In the answer, each line must appear exactly as in the records, and no picture may appear.

Start of Information supplied

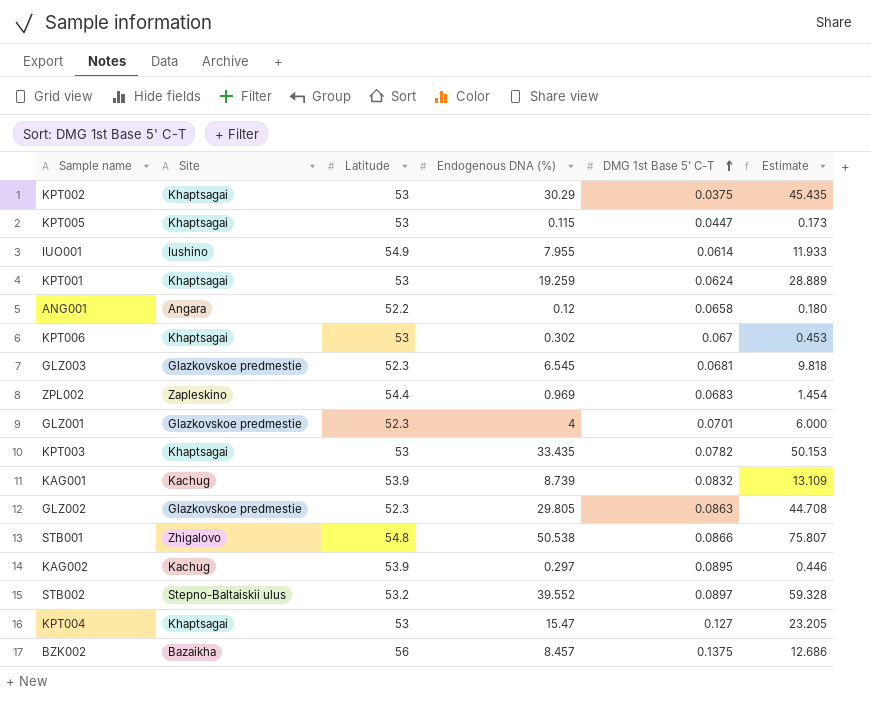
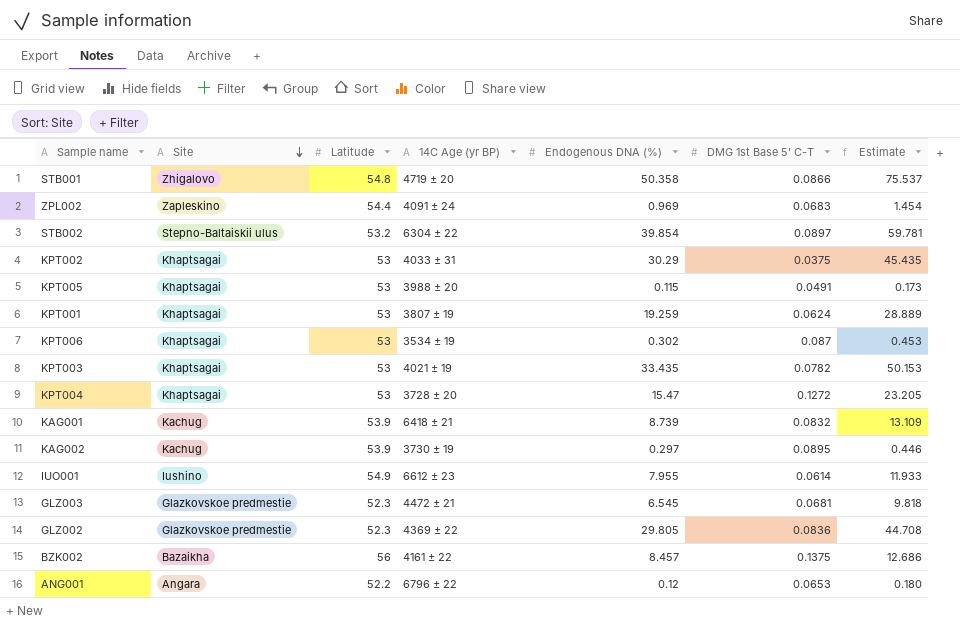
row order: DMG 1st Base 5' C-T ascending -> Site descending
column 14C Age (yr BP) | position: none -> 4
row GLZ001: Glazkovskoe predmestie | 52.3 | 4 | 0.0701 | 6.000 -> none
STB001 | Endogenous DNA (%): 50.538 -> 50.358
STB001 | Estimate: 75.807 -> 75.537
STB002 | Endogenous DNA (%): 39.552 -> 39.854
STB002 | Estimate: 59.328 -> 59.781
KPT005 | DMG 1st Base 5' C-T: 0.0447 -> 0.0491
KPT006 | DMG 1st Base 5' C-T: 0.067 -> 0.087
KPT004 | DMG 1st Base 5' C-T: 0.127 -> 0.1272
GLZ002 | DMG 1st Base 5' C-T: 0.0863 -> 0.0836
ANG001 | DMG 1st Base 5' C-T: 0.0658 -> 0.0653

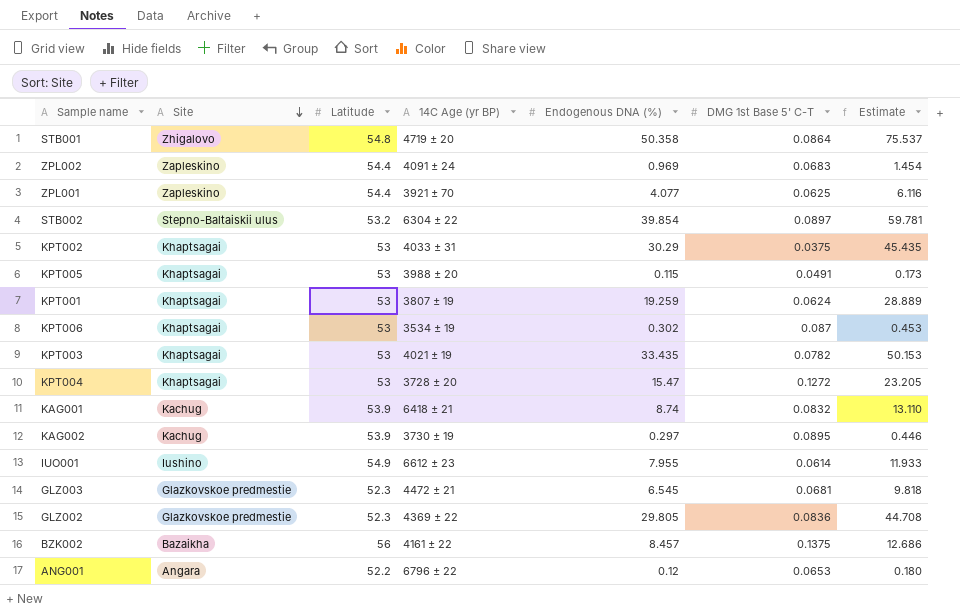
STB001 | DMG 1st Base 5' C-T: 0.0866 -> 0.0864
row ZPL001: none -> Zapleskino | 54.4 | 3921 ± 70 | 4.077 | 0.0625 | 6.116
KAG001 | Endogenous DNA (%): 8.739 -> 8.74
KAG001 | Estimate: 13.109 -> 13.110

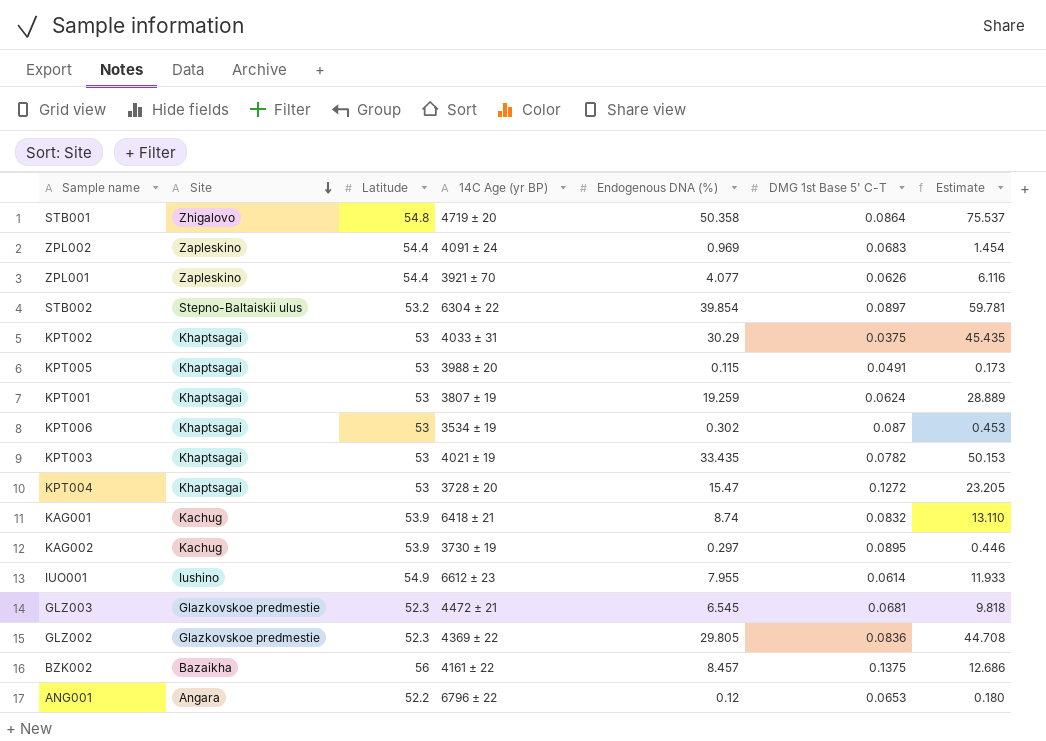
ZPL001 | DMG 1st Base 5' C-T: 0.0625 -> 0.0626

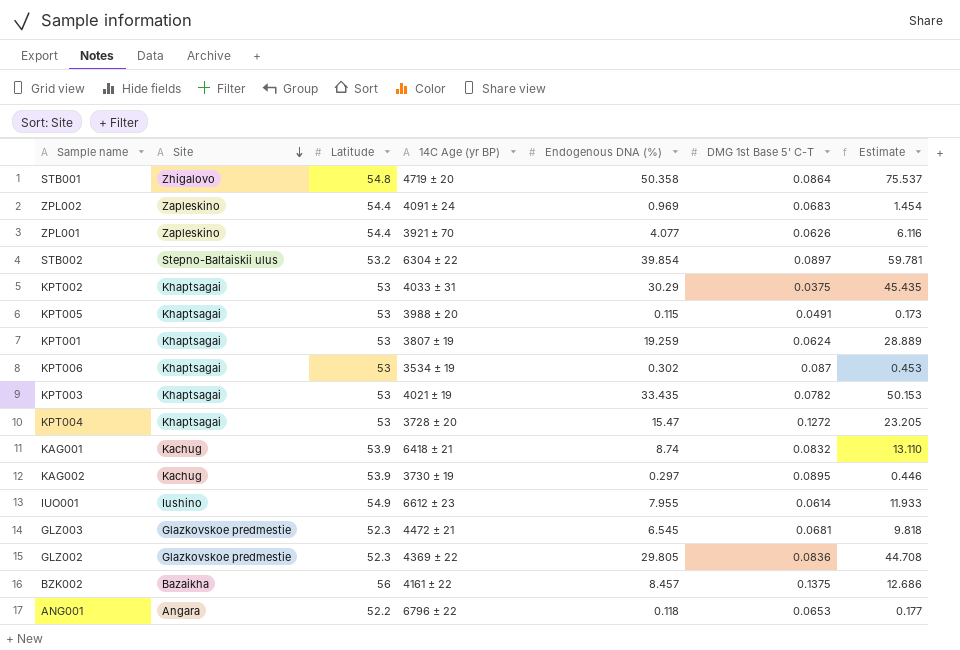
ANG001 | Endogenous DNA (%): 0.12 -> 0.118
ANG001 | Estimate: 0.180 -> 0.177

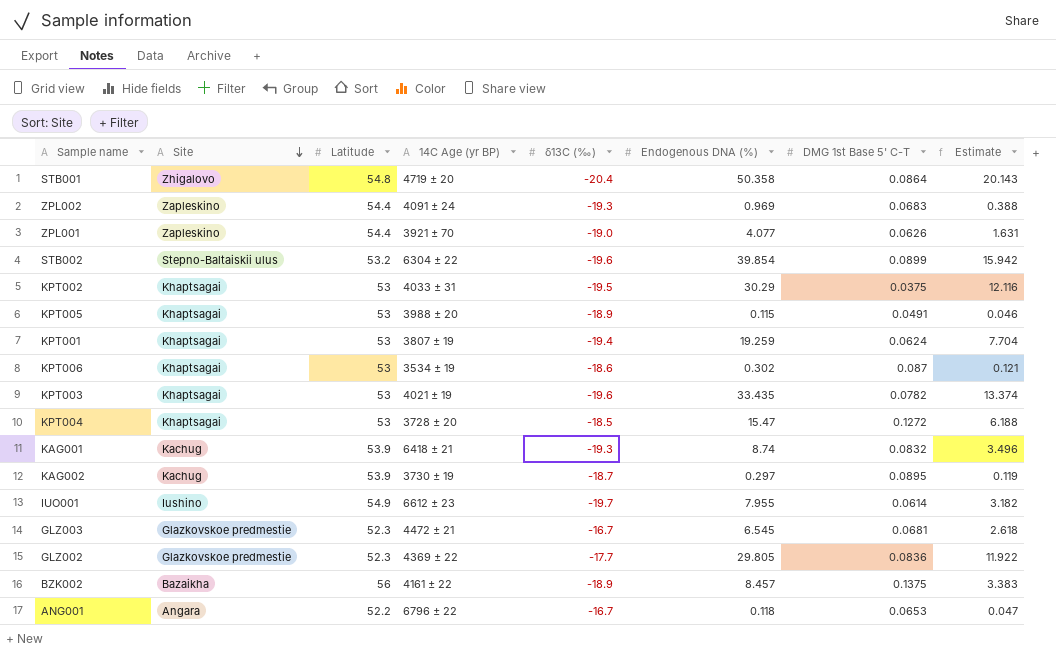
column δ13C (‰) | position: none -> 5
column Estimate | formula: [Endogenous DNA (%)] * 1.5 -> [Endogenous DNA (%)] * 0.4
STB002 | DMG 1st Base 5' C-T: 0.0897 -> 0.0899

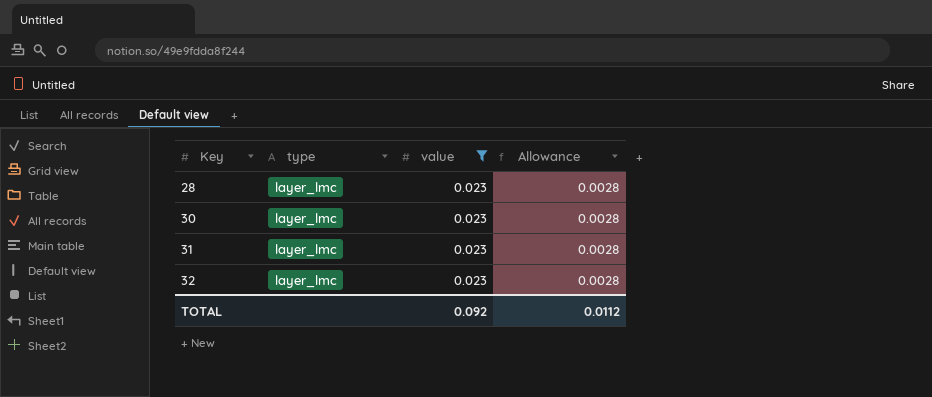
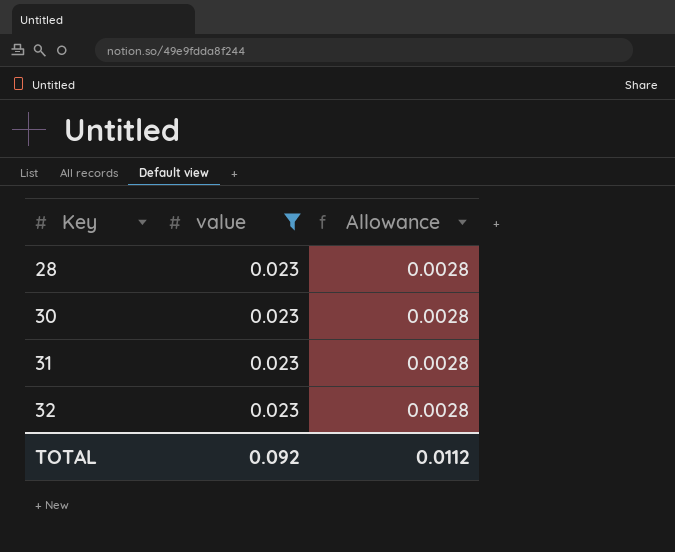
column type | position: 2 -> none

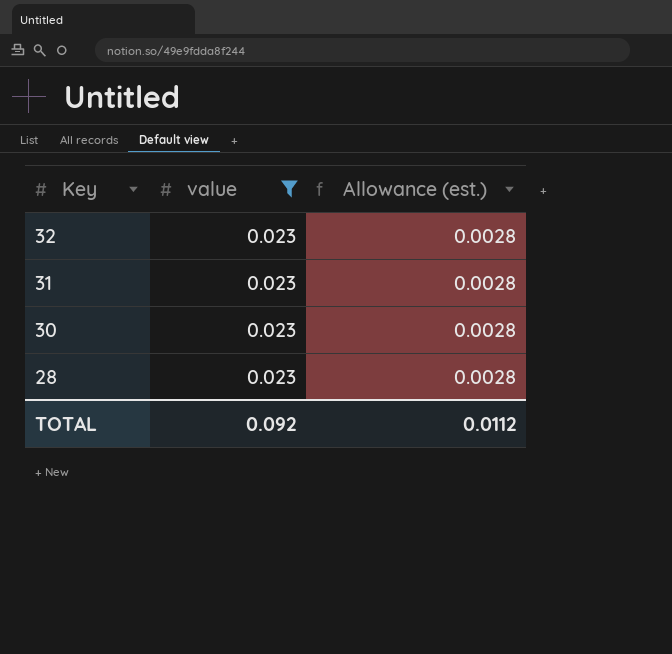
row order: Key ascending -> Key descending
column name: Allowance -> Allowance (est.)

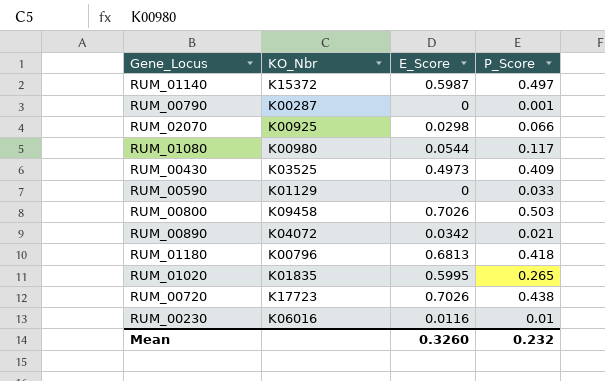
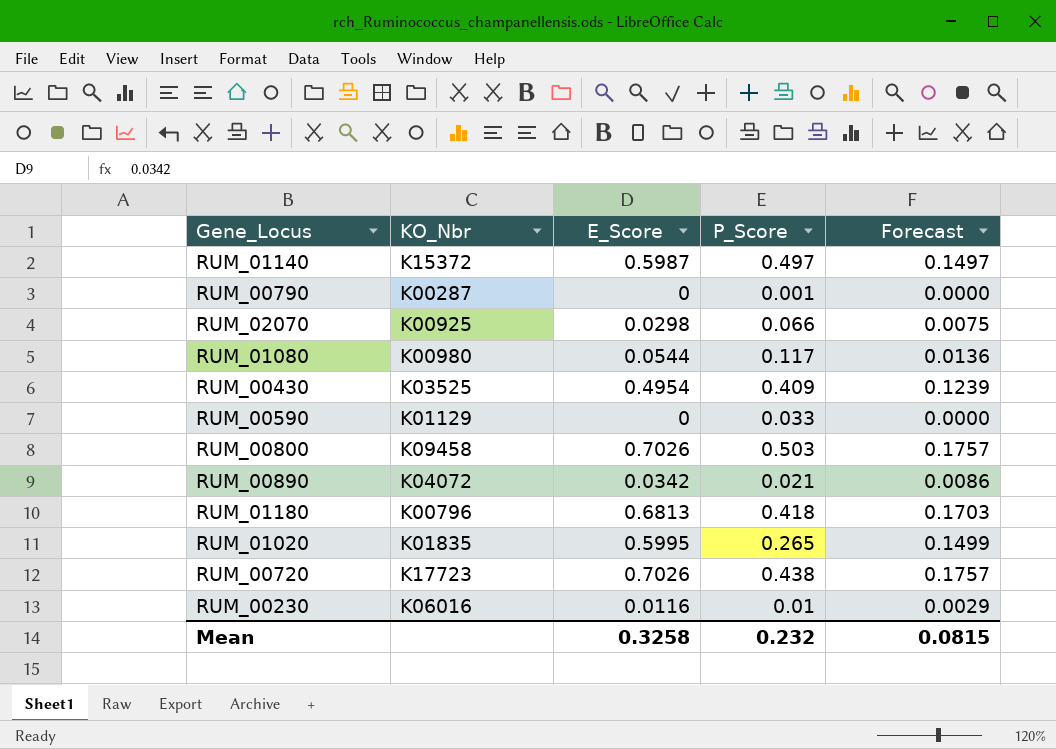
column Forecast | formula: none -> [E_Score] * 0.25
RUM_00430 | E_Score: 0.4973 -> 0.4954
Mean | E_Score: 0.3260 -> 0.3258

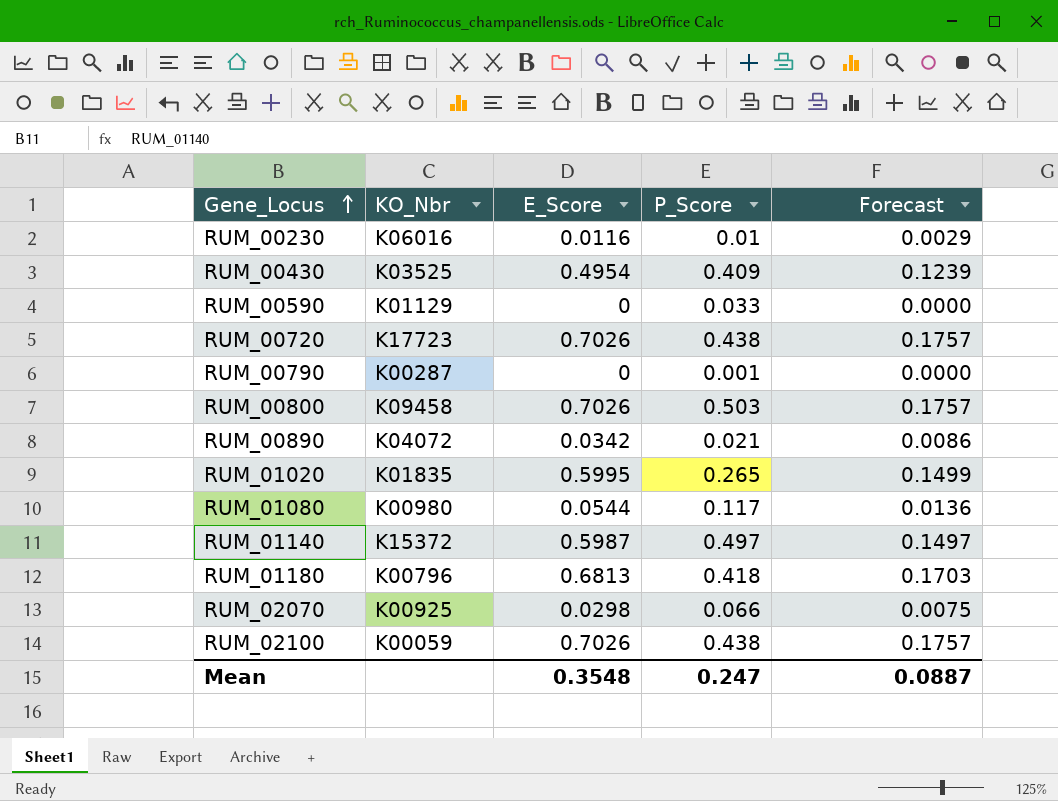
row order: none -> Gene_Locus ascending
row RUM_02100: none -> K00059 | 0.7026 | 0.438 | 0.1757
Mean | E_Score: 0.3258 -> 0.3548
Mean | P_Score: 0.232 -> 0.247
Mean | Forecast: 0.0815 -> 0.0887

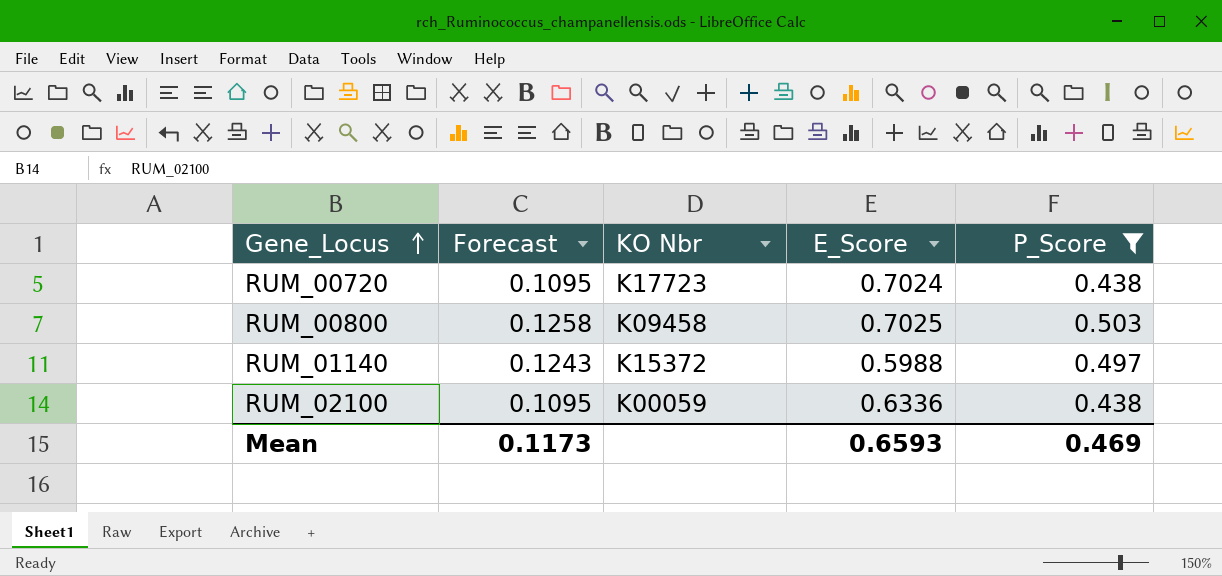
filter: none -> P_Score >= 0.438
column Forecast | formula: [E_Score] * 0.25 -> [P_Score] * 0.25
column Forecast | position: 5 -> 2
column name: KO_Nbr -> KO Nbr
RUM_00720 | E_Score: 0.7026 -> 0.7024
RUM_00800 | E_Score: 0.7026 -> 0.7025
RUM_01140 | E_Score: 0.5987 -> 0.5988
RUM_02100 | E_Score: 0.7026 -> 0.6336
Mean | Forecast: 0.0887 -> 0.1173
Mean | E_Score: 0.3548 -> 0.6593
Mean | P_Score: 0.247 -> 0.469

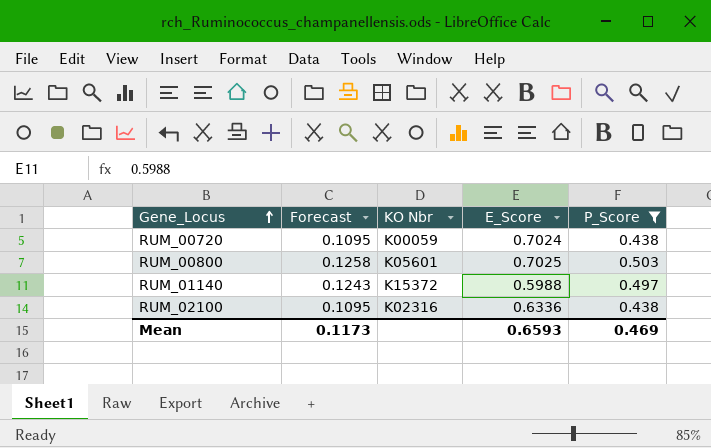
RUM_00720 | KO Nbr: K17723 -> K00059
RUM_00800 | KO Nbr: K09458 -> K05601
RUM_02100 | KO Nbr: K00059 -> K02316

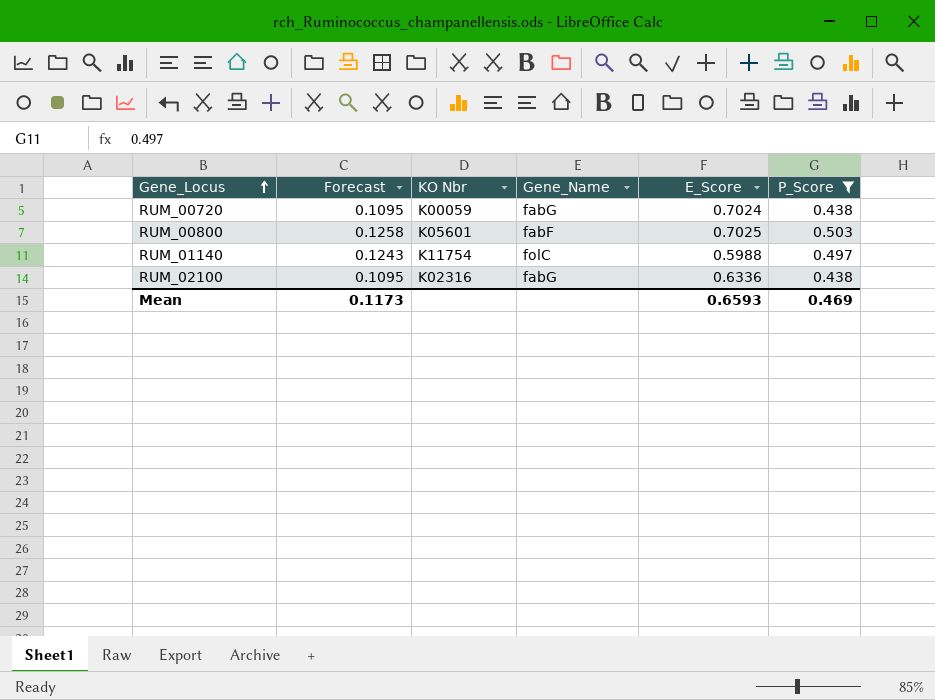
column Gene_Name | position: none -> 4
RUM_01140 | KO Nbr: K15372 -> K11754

End of Information supplied

[The answer]
row order: DMG 1st Base 5' C-T ascending -> Site descending
column 14C Age (yr BP) | position: none -> 4
row GLZ001: Glazkovskoe predmestie | 52.3 | 4 | 0.0701 | 6.000 -> none
STB001 | Endogenous DNA (%): 50.538 -> 50.358
STB001 | Estimate: 75.807 -> 75.537
STB002 | Endogenous DNA (%): 39.552 -> 39.854
STB002 | Estimate: 59.328 -> 59.781
KPT005 | DMG 1st Base 5' C-T: 0.0447 -> 0.0491
KPT006 | DMG 1st Base 5' C-T: 0.067 -> 0.087
KPT004 | DMG 1st Base 5' C-T: 0.127 -> 0.1272
GLZ002 | DMG 1st Base 5' C-T: 0.0863 -> 0.0836
ANG001 | DMG 1st Base 5' C-T: 0.0658 -> 0.0653

STB001 | DMG 1st Base 5' C-T: 0.0866 -> 0.0864
row ZPL001: none -> Zapleskino | 54.4 | 3921 ± 70 | 4.077 | 0.0625 | 6.116
KAG001 | Endogenous DNA (%): 8.739 -> 8.74
KAG001 | Estimate: 13.109 -> 13.110

ZPL001 | DMG 1st Base 5' C-T: 0.0625 -> 0.0626

ANG001 | Endogenous DNA (%): 0.12 -> 0.118
ANG001 | Estimate: 0.180 -> 0.177

column δ13C (‰) | position: none -> 5
column Estimate | formula: [Endogenous DNA (%)] * 1.5 -> [Endogenous DNA (%)] * 0.4
STB002 | DMG 1st Base 5' C-T: 0.0897 -> 0.0899

column type | position: 2 -> none

row order: Key ascending -> Key descending
column name: Allowance -> Allowance (est.)

column Forecast | formula: none -> [E_Score] * 0.25
RUM_00430 | E_Score: 0.4973 -> 0.4954
Mean | E_Score: 0.3260 -> 0.3258

row order: none -> Gene_Locus ascending
row RUM_02100: none -> K00059 | 0.7026 | 0.438 | 0.1757
Mean | E_Score: 0.3258 -> 0.3548
Mean | P_Score: 0.232 -> 0.247
Mean | Forecast: 0.0815 -> 0.0887

filter: none -> P_Score >= 0.438
column Forecast | formula: [E_Score] * 0.25 -> [P_Score] * 0.25
column Forecast | position: 5 -> 2
column name: KO_Nbr -> KO Nbr
RUM_00720 | E_Score: 0.7026 -> 0.7024
RUM_00800 | E_Score: 0.7026 -> 0.7025
RUM_01140 | E_Score: 0.5987 -> 0.5988
RUM_02100 | E_Score: 0.7026 -> 0.6336
Mean | Forecast: 0.0887 -> 0.1173
Mean | E_Score: 0.3548 -> 0.6593
Mean | P_Score: 0.247 -> 0.469

RUM_00720 | KO Nbr: K17723 -> K00059
RUM_00800 | KO Nbr: K09458 -> K05601
RUM_02100 | KO Nbr: K00059 -> K02316

column Gene_Name | position: none -> 4
RUM_01140 | KO Nbr: K15372 -> K11754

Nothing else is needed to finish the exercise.